* _WHAT YOU HAVE TO DO_
Make an exact copy of all the records that follow, apart from the pictures.

DATA RECORDS: Begin

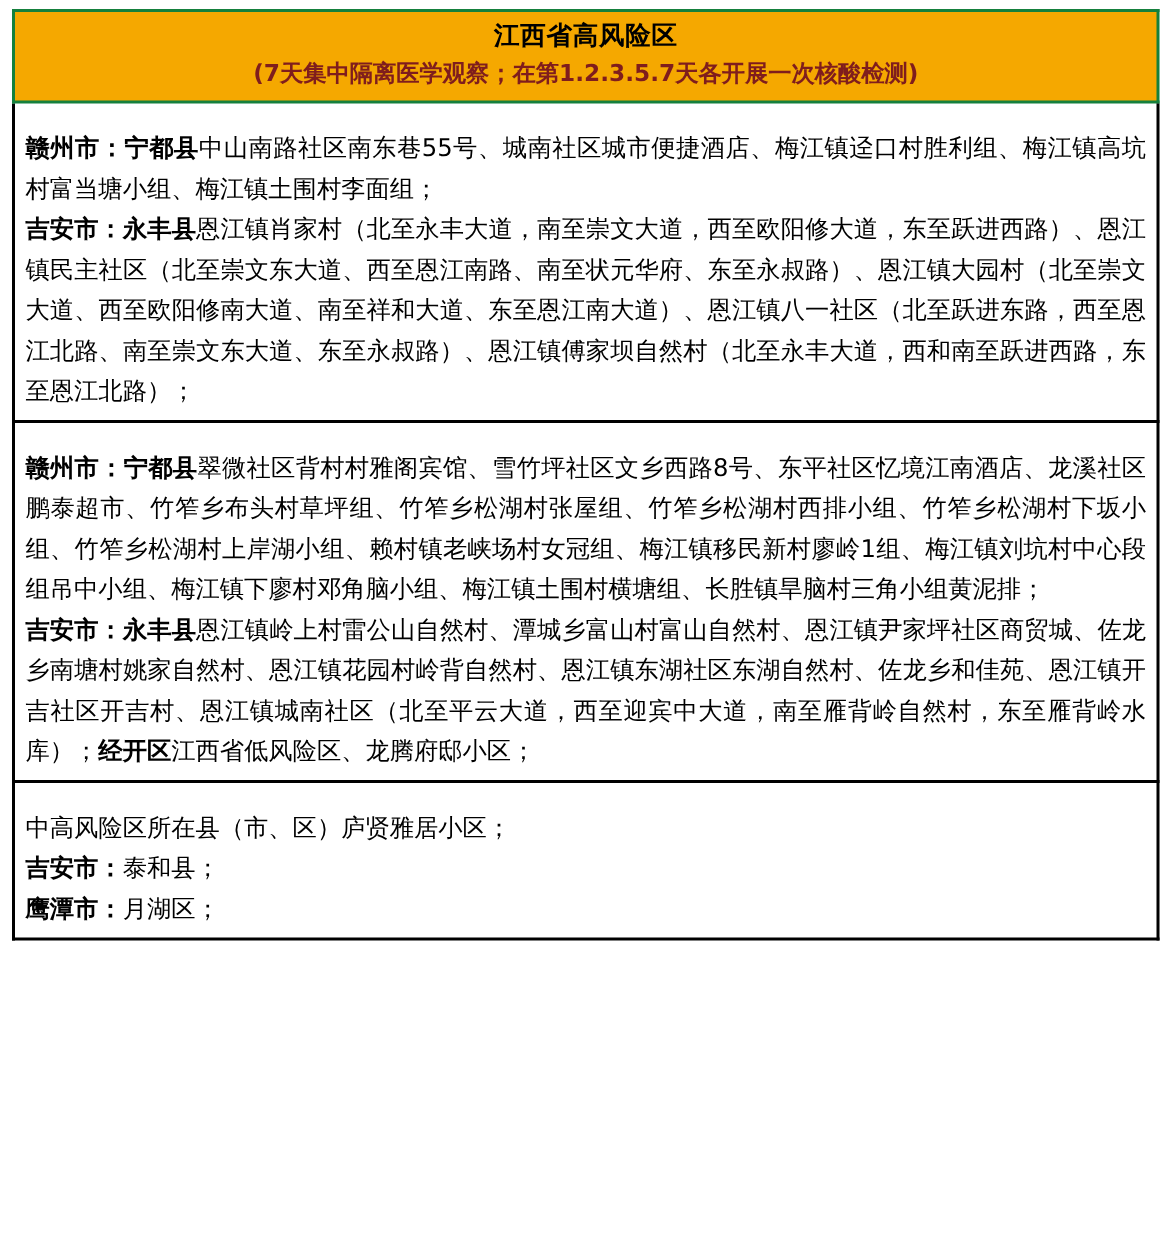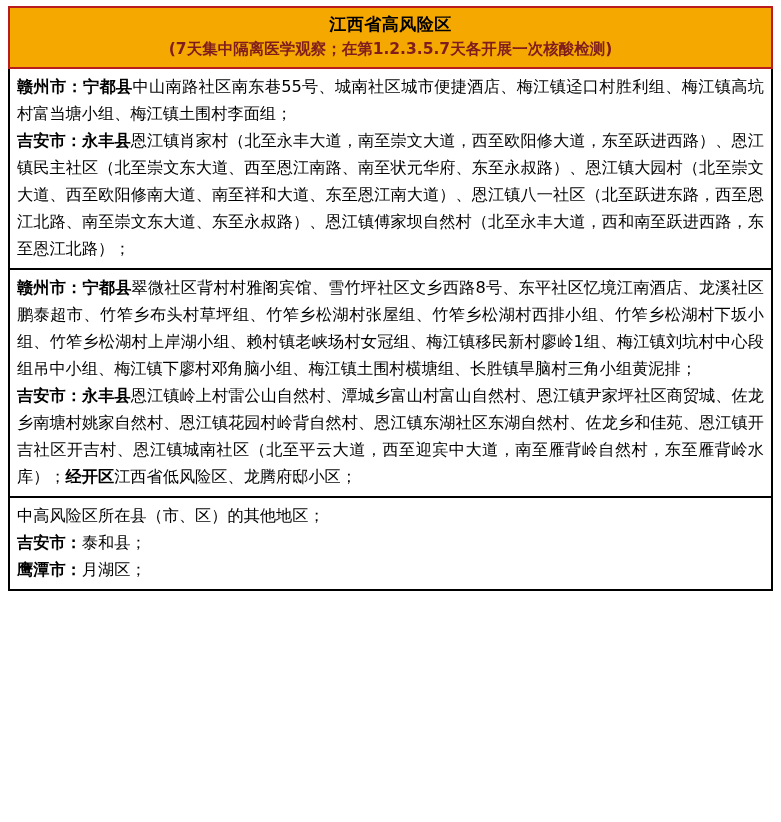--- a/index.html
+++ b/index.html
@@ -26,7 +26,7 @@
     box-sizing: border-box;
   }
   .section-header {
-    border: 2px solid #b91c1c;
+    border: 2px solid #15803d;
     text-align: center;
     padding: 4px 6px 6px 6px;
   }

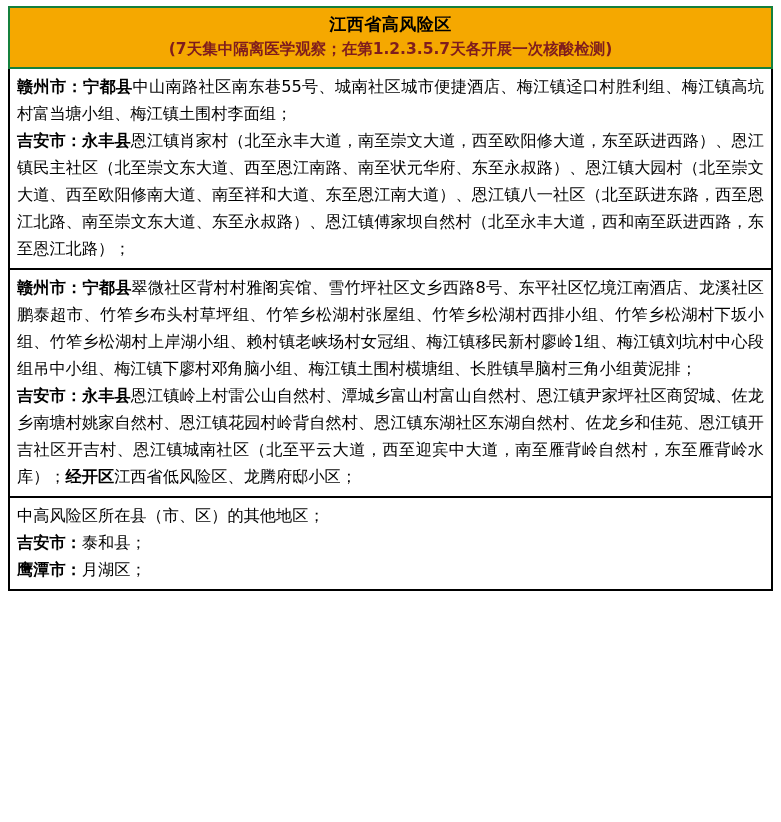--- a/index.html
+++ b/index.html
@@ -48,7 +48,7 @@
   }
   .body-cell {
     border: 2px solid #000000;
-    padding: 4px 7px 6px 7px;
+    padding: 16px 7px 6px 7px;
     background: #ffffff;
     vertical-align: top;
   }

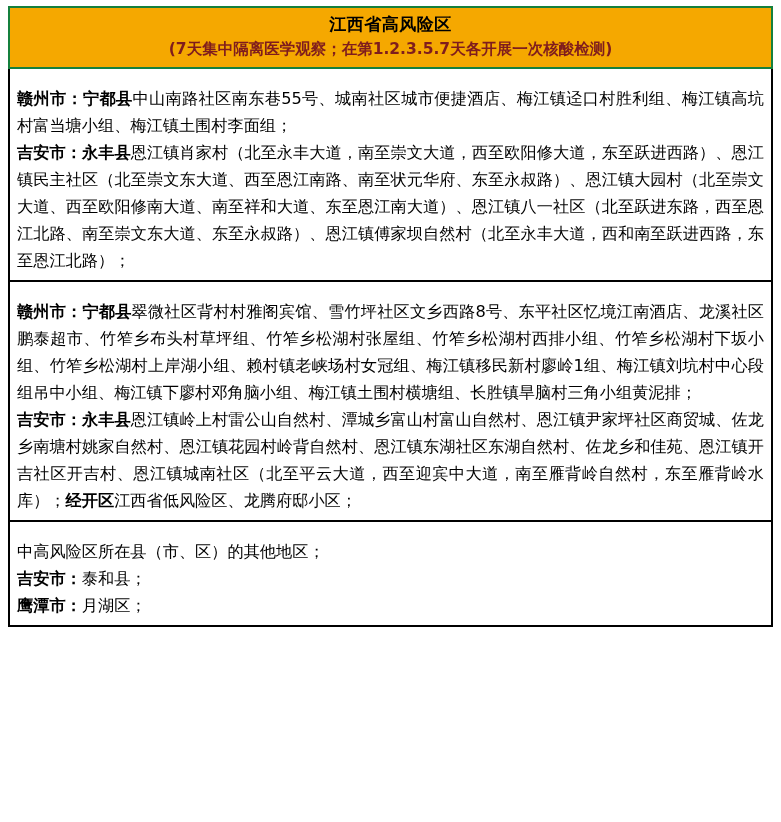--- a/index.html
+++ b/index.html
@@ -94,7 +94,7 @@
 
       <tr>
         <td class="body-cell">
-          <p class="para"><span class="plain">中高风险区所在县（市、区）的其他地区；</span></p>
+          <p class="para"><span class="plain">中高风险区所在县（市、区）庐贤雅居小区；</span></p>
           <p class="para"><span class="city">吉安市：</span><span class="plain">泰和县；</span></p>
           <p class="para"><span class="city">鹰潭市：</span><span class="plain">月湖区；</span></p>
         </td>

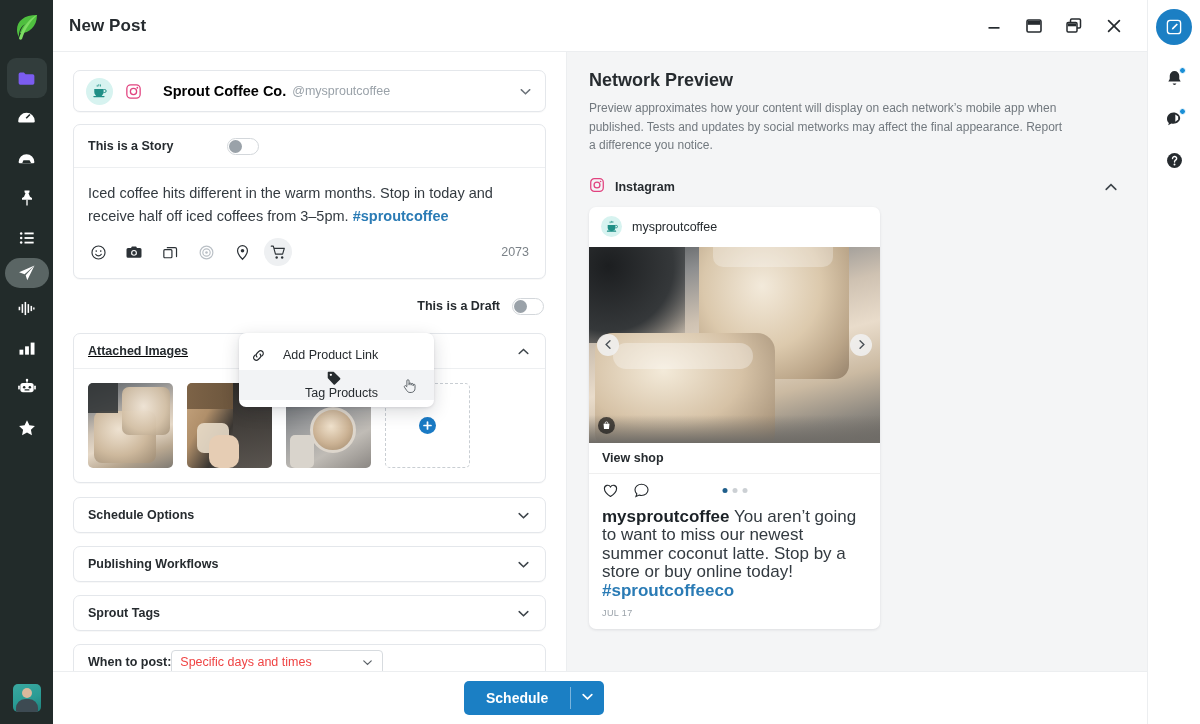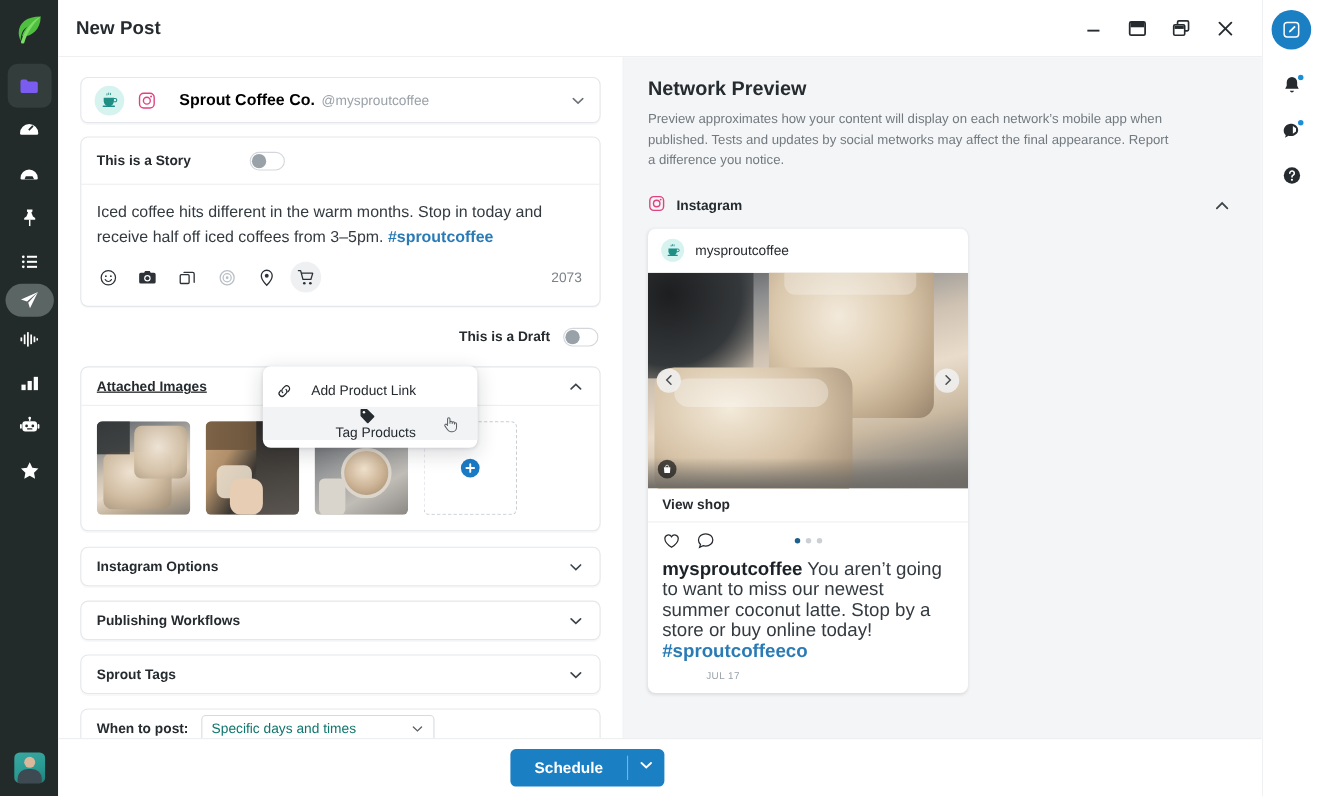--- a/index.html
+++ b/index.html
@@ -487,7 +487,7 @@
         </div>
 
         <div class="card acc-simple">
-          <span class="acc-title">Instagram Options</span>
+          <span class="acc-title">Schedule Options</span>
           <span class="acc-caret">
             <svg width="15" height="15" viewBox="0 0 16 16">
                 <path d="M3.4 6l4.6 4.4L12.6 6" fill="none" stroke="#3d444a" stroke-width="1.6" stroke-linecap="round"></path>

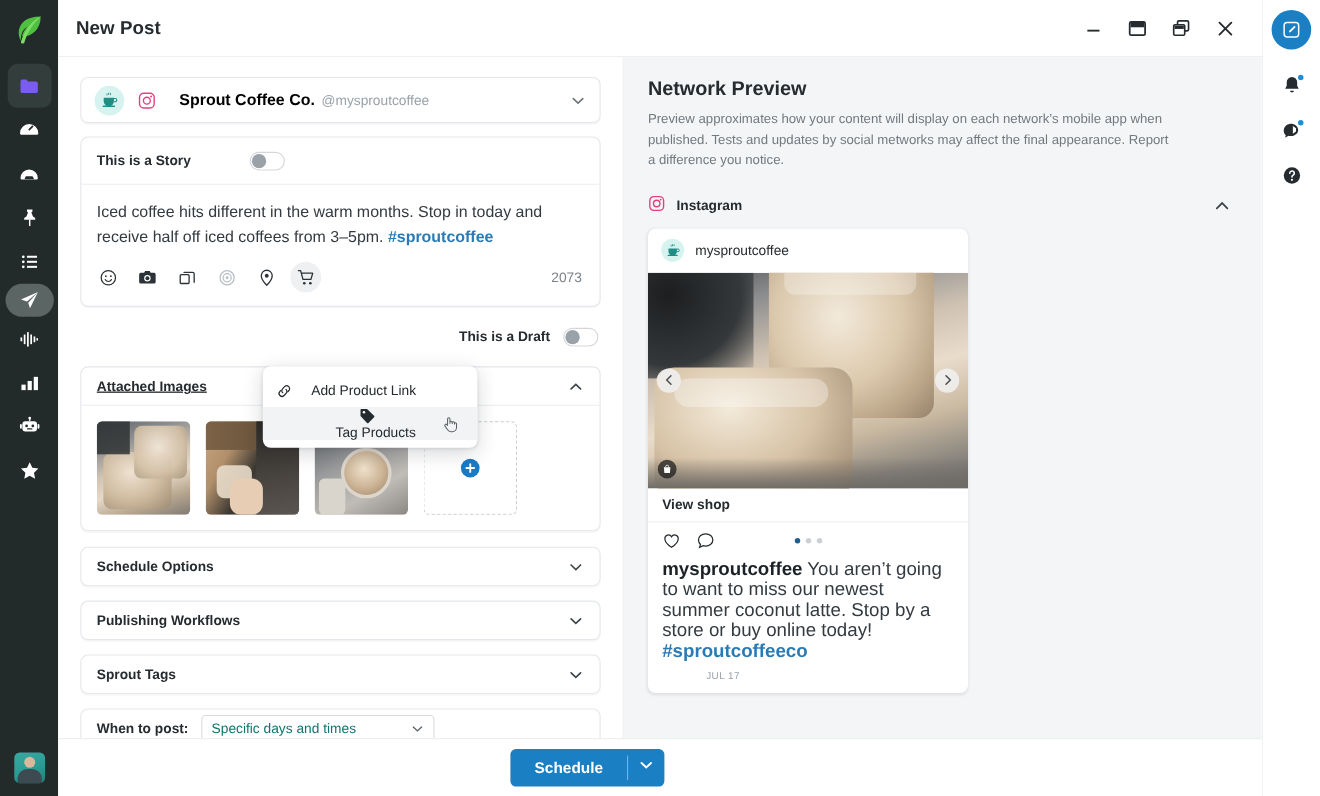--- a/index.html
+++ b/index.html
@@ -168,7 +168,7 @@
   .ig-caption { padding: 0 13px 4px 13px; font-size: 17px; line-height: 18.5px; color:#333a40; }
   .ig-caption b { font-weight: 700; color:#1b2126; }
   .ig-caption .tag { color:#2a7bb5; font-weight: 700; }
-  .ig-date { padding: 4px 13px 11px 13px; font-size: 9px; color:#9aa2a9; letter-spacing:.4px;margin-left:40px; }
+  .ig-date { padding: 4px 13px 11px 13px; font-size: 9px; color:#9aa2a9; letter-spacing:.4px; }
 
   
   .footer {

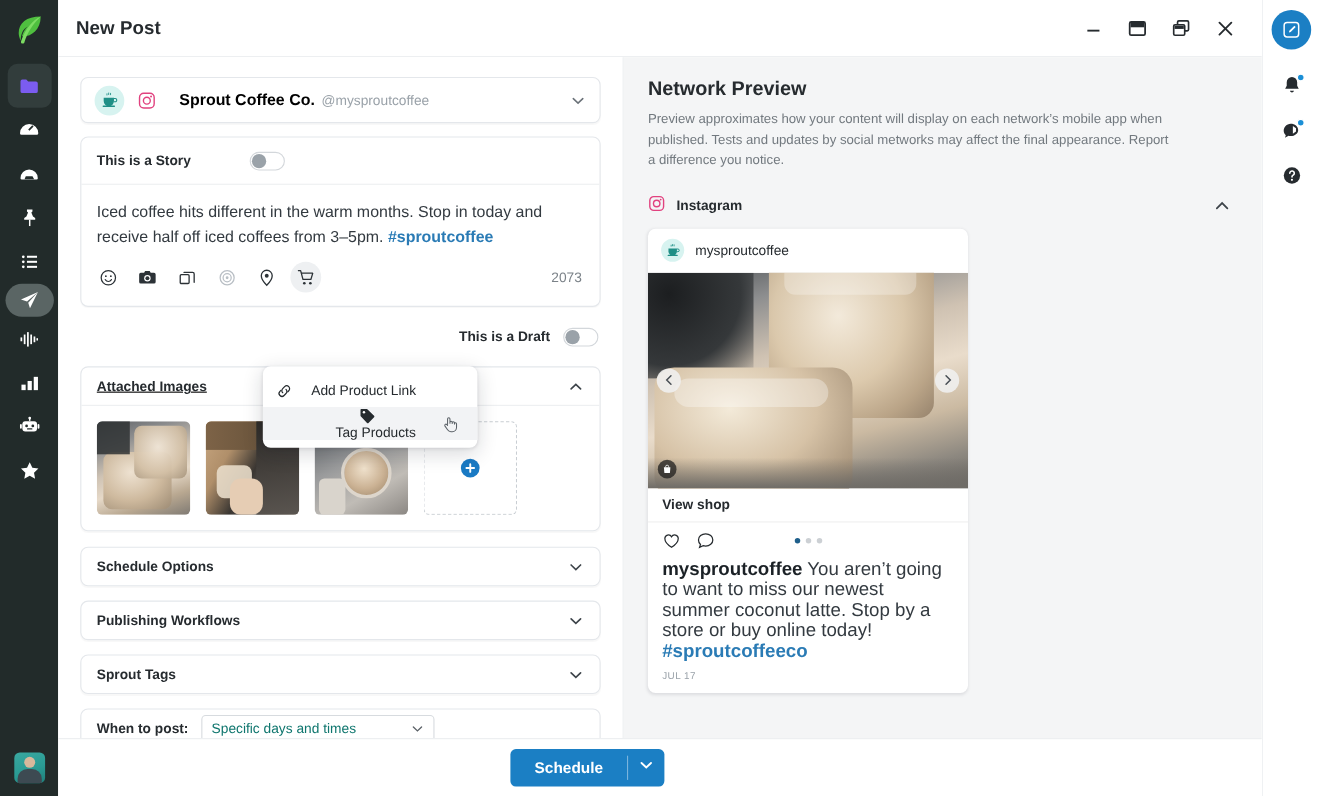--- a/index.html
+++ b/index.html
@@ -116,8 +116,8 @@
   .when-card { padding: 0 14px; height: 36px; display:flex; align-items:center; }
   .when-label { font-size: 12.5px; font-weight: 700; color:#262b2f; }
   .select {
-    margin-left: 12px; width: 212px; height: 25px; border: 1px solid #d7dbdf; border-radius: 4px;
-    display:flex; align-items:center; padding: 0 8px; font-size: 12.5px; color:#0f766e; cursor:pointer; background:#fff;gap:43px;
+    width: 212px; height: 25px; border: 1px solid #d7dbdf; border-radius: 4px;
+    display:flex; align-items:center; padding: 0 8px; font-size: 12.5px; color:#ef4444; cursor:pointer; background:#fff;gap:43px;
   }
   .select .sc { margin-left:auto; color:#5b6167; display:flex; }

DATA RECORDS: End

* _TASK OUTPUT_
--- a/index.html
+++ b/index.html
@@ -26,7 +26,7 @@
     box-sizing: border-box;
   }
   .section-header {
-    border: 2px solid #b91c1c;
+    border: 2px solid #15803d;
     text-align: center;
     padding: 4px 6px 6px 6px;
   }

--- a/index.html
+++ b/index.html
@@ -48,7 +48,7 @@
   }
   .body-cell {
     border: 2px solid #000000;
-    padding: 4px 7px 6px 7px;
+    padding: 16px 7px 6px 7px;
     background: #ffffff;
     vertical-align: top;
   }

--- a/index.html
+++ b/index.html
@@ -94,7 +94,7 @@
 
       <tr>
         <td class="body-cell">
-          <p class="para"><span class="plain">中高风险区所在县（市、区）的其他地区；</span></p>
+          <p class="para"><span class="plain">中高风险区所在县（市、区）庐贤雅居小区；</span></p>
           <p class="para"><span class="city">吉安市：</span><span class="plain">泰和县；</span></p>
           <p class="para"><span class="city">鹰潭市：</span><span class="plain">月湖区；</span></p>
         </td>

--- a/index.html
+++ b/index.html
@@ -487,7 +487,7 @@
         </div>
 
         <div class="card acc-simple">
-          <span class="acc-title">Instagram Options</span>
+          <span class="acc-title">Schedule Options</span>
           <span class="acc-caret">
             <svg width="15" height="15" viewBox="0 0 16 16">
                 <path d="M3.4 6l4.6 4.4L12.6 6" fill="none" stroke="#3d444a" stroke-width="1.6" stroke-linecap="round"></path>

--- a/index.html
+++ b/index.html
@@ -168,7 +168,7 @@
   .ig-caption { padding: 0 13px 4px 13px; font-size: 17px; line-height: 18.5px; color:#333a40; }
   .ig-caption b { font-weight: 700; color:#1b2126; }
   .ig-caption .tag { color:#2a7bb5; font-weight: 700; }
-  .ig-date { padding: 4px 13px 11px 13px; font-size: 9px; color:#9aa2a9; letter-spacing:.4px;margin-left:40px; }
+  .ig-date { padding: 4px 13px 11px 13px; font-size: 9px; color:#9aa2a9; letter-spacing:.4px; }
 
   
   .footer {

--- a/index.html
+++ b/index.html
@@ -116,8 +116,8 @@
   .when-card { padding: 0 14px; height: 36px; display:flex; align-items:center; }
   .when-label { font-size: 12.5px; font-weight: 700; color:#262b2f; }
   .select {
-    margin-left: 12px; width: 212px; height: 25px; border: 1px solid #d7dbdf; border-radius: 4px;
-    display:flex; align-items:center; padding: 0 8px; font-size: 12.5px; color:#0f766e; cursor:pointer; background:#fff;gap:43px;
+    width: 212px; height: 25px; border: 1px solid #d7dbdf; border-radius: 4px;
+    display:flex; align-items:center; padding: 0 8px; font-size: 12.5px; color:#ef4444; cursor:pointer; background:#fff;gap:43px;
   }
   .select .sc { margin-left:auto; color:#5b6167; display:flex; }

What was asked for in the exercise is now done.